Each line of the records that follow must come back exactly, with pictures skipped.

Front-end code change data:
---

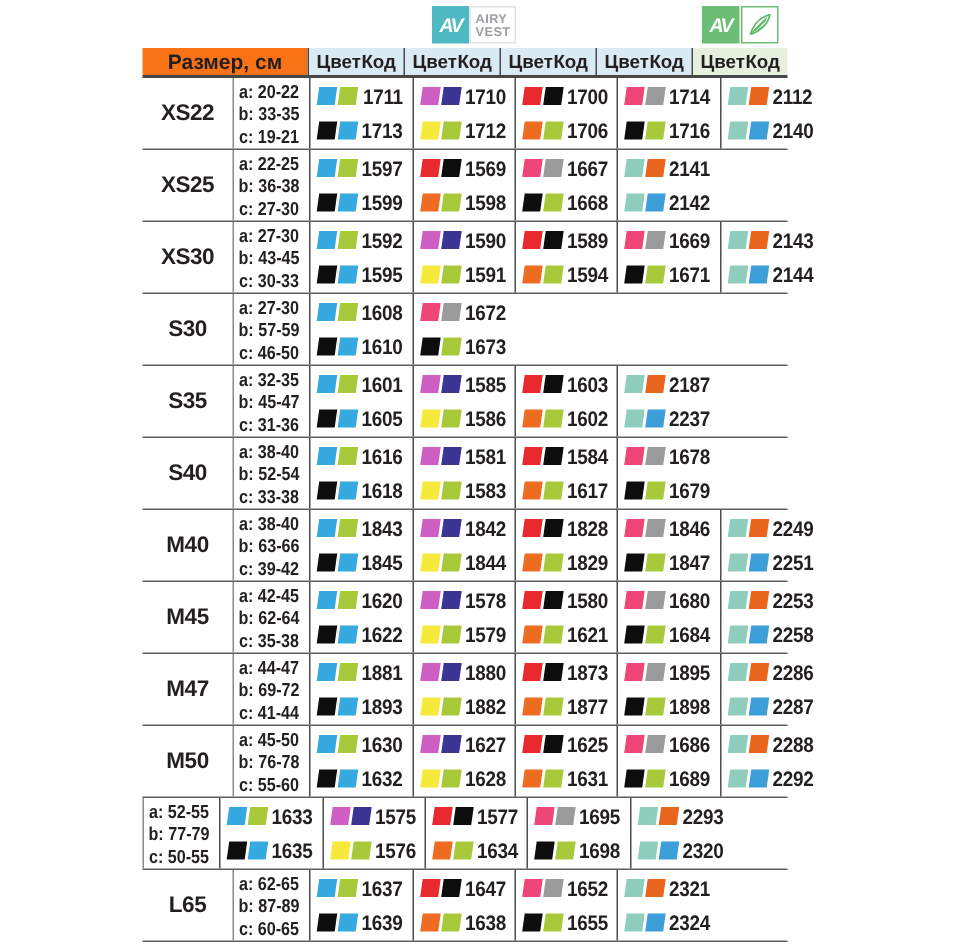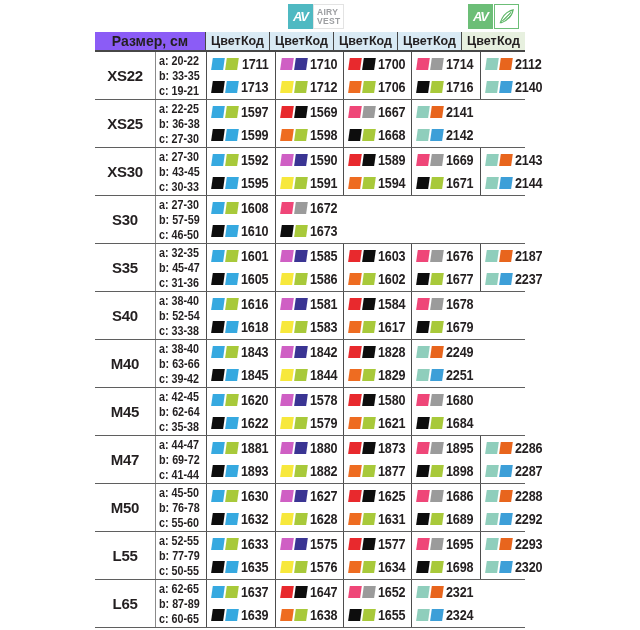--- a/index.html
+++ b/index.html
@@ -23,7 +23,7 @@
   .chart { position:absolute; left:95px; top:32px; width:430px; }
   .thead { display:flex; height:20px; border-bottom:2px solid #474747; }
   .th-size { flex:0 0 110px; display:flex; align-items:center; justify-content:center;
-    font-weight:700; font-size:14px; background:#8b5cf6; }
+    font-weight:700; font-size:14px; background:#f97316; }
   .th-group { flex:0 0 64px; display:flex; align-items:center; justify-content:space-between;
     padding:0 5px; font-weight:700; font-size:12.5px; border-left:1px solid #474747; }
   .tbody {}

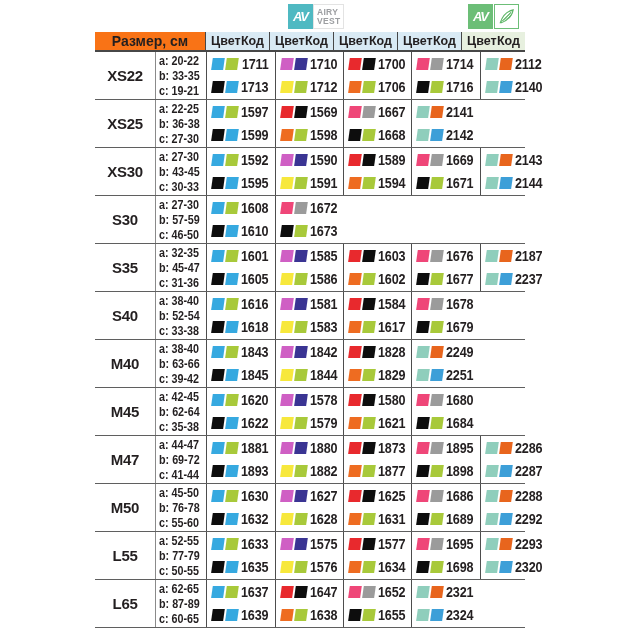--- a/index.html
+++ b/index.html
@@ -31,7 +31,7 @@
   .cell-size { flex:0 0 60px; display:flex; align-items:center; justify-content:center;
     font-weight:700; font-size:15px; letter-spacing:-0.3px; }
   .cell-meas { flex:0 0 50px; border-left:1px solid #8a8a8a; padding:1.5px 0 0 3px;
-    display:flex; flex-direction:column; justify-content:center; }
+    display:flex; flex-direction:column; justify-content:center;text-align:center; }
   .meas-line { font-size:12.5px; font-weight:700; line-height:15px; white-space:nowrap;
     transform:scaleX(0.86); transform-origin:left center; }
   .cell-group { flex:0 0 64px; border-left:1px solid #4d4d4d; display:flex;

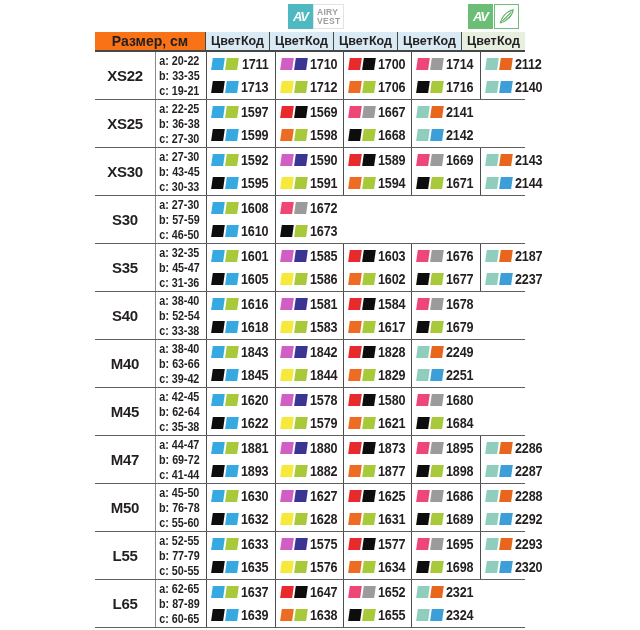--- a/index.html
+++ b/index.html
@@ -437,22 +437,6 @@
           <div class="cell-group">
             <div class="code-line">
               <div class="sw-pair">
-                <span class="sw" style="background: rgb(239, 70, 120);"></span>
-                <span class="sw" style="background: rgb(155, 155, 155);"></span>
-              </div>
-              <span class="code">1676</span>
-            </div>
-            <div class="code-line">
-              <div class="sw-pair">
-                <span class="sw" style="background: rgb(13, 13, 13);"></span>
-                <span class="sw" style="background: rgb(168, 201, 58);"></span>
-              </div>
-              <span class="code">1677</span>
-            </div>
-          </div>
-          <div class="cell-group">
-            <div class="code-line">
-              <div class="sw-pair">
                 <span class="sw" style="background: rgb(143, 206, 188);"></span>
                 <span class="sw" style="background: rgb(232, 101, 29);"></span>
               </div>

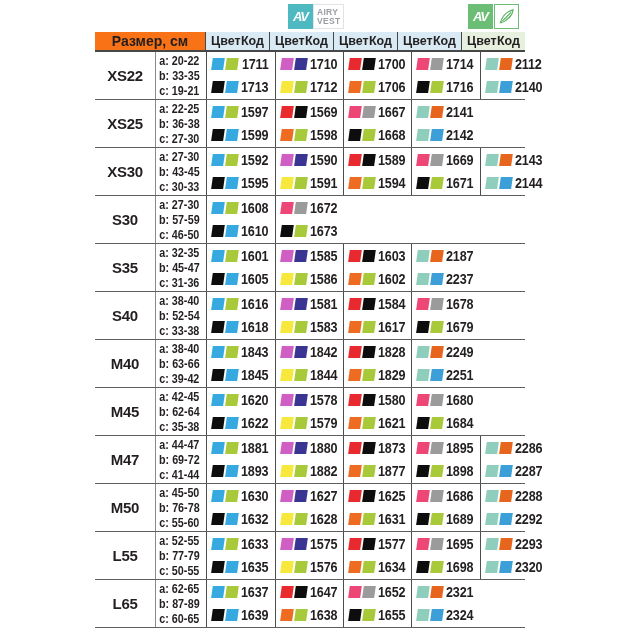--- a/index.html
+++ b/index.html
@@ -581,6 +581,22 @@
           <div class="cell-group">
             <div class="code-line">
               <div class="sw-pair">
+                <span class="sw" style="background: rgb(239, 70, 120);"></span>
+                <span class="sw" style="background: rgb(155, 155, 155);"></span>
+              </div>
+              <span class="code">1846</span>
+            </div>
+            <div class="code-line">
+              <div class="sw-pair">
+                <span class="sw" style="background: rgb(13, 13, 13);"></span>
+                <span class="sw" style="background: rgb(168, 201, 58);"></span>
+              </div>
+              <span class="code">1847</span>
+            </div>
+          </div>
+          <div class="cell-group">
+            <div class="code-line">
+              <div class="sw-pair">
                 <span class="sw" style="background: rgb(143, 206, 188);"></span>
                 <span class="sw" style="background: rgb(232, 101, 29);"></span>
               </div>

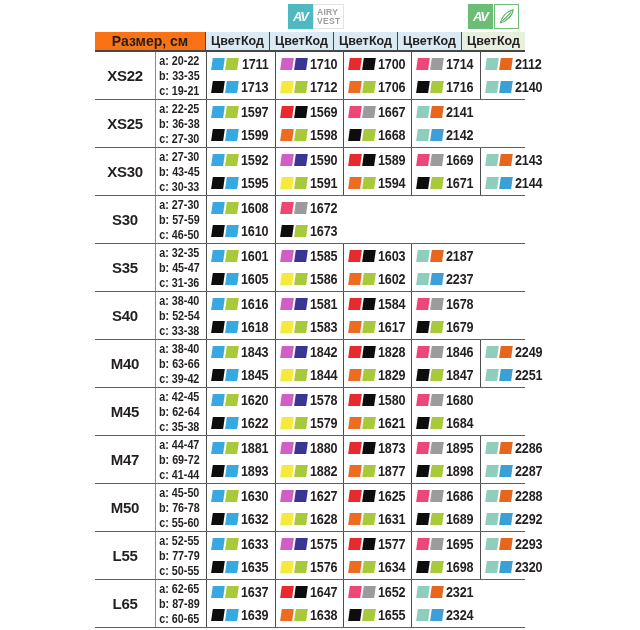--- a/index.html
+++ b/index.html
@@ -682,6 +682,22 @@
               <span class="code">1684</span>
             </div>
           </div>
+          <div class="cell-group">
+            <div class="code-line">
+              <div class="sw-pair">
+                <span class="sw" style="background: rgb(143, 206, 188);"></span>
+                <span class="sw" style="background: rgb(232, 101, 29);"></span>
+              </div>
+              <span class="code">2253</span>
+            </div>
+            <div class="code-line">
+              <div class="sw-pair">
+                <span class="sw" style="background: rgb(143, 206, 188);"></span>
+                <span class="sw" style="background: rgb(61, 159, 216);"></span>
+              </div>
+              <span class="code">2258</span>
+            </div>
+          </div>
         </div>
         <div class="row">
           <div class="cell-size">M47</div>

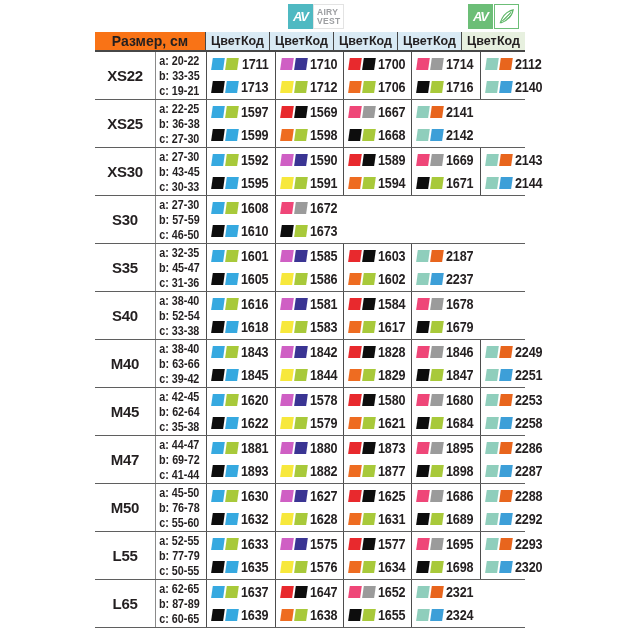--- a/index.html
+++ b/index.html
@@ -876,7 +876,6 @@
           </div>
         </div>
         <div class="row">
-          <div class="cell-size">L55</div>
           <div class="cell-meas">
             <div class="meas-line">a: 52-55</div>
             <div class="meas-line">b: 77-79</div>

---

### Solved exercise
--- a/index.html
+++ b/index.html
@@ -23,7 +23,7 @@
   .chart { position:absolute; left:95px; top:32px; width:430px; }
   .thead { display:flex; height:20px; border-bottom:2px solid #474747; }
   .th-size { flex:0 0 110px; display:flex; align-items:center; justify-content:center;
-    font-weight:700; font-size:14px; background:#8b5cf6; }
+    font-weight:700; font-size:14px; background:#f97316; }
   .th-group { flex:0 0 64px; display:flex; align-items:center; justify-content:space-between;
     padding:0 5px; font-weight:700; font-size:12.5px; border-left:1px solid #474747; }
   .tbody {}

--- a/index.html
+++ b/index.html
@@ -31,7 +31,7 @@
   .cell-size { flex:0 0 60px; display:flex; align-items:center; justify-content:center;
     font-weight:700; font-size:15px; letter-spacing:-0.3px; }
   .cell-meas { flex:0 0 50px; border-left:1px solid #8a8a8a; padding:1.5px 0 0 3px;
-    display:flex; flex-direction:column; justify-content:center; }
+    display:flex; flex-direction:column; justify-content:center;text-align:center; }
   .meas-line { font-size:12.5px; font-weight:700; line-height:15px; white-space:nowrap;
     transform:scaleX(0.86); transform-origin:left center; }
   .cell-group { flex:0 0 64px; border-left:1px solid #4d4d4d; display:flex;

--- a/index.html
+++ b/index.html
@@ -437,22 +437,6 @@
           <div class="cell-group">
             <div class="code-line">
               <div class="sw-pair">
-                <span class="sw" style="background: rgb(239, 70, 120);"></span>
-                <span class="sw" style="background: rgb(155, 155, 155);"></span>
-              </div>
-              <span class="code">1676</span>
-            </div>
-            <div class="code-line">
-              <div class="sw-pair">
-                <span class="sw" style="background: rgb(13, 13, 13);"></span>
-                <span class="sw" style="background: rgb(168, 201, 58);"></span>
-              </div>
-              <span class="code">1677</span>
-            </div>
-          </div>
-          <div class="cell-group">
-            <div class="code-line">
-              <div class="sw-pair">
                 <span class="sw" style="background: rgb(143, 206, 188);"></span>
                 <span class="sw" style="background: rgb(232, 101, 29);"></span>
               </div>

--- a/index.html
+++ b/index.html
@@ -581,6 +581,22 @@
           <div class="cell-group">
             <div class="code-line">
               <div class="sw-pair">
+                <span class="sw" style="background: rgb(239, 70, 120);"></span>
+                <span class="sw" style="background: rgb(155, 155, 155);"></span>
+              </div>
+              <span class="code">1846</span>
+            </div>
+            <div class="code-line">
+              <div class="sw-pair">
+                <span class="sw" style="background: rgb(13, 13, 13);"></span>
+                <span class="sw" style="background: rgb(168, 201, 58);"></span>
+              </div>
+              <span class="code">1847</span>
+            </div>
+          </div>
+          <div class="cell-group">
+            <div class="code-line">
+              <div class="sw-pair">
                 <span class="sw" style="background: rgb(143, 206, 188);"></span>
                 <span class="sw" style="background: rgb(232, 101, 29);"></span>
               </div>

--- a/index.html
+++ b/index.html
@@ -682,6 +682,22 @@
               <span class="code">1684</span>
             </div>
           </div>
+          <div class="cell-group">
+            <div class="code-line">
+              <div class="sw-pair">
+                <span class="sw" style="background: rgb(143, 206, 188);"></span>
+                <span class="sw" style="background: rgb(232, 101, 29);"></span>
+              </div>
+              <span class="code">2253</span>
+            </div>
+            <div class="code-line">
+              <div class="sw-pair">
+                <span class="sw" style="background: rgb(143, 206, 188);"></span>
+                <span class="sw" style="background: rgb(61, 159, 216);"></span>
+              </div>
+              <span class="code">2258</span>
+            </div>
+          </div>
         </div>
         <div class="row">
           <div class="cell-size">M47</div>

--- a/index.html
+++ b/index.html
@@ -876,7 +876,6 @@
           </div>
         </div>
         <div class="row">
-          <div class="cell-size">L55</div>
           <div class="cell-meas">
             <div class="meas-line">a: 52-55</div>
             <div class="meas-line">b: 77-79</div>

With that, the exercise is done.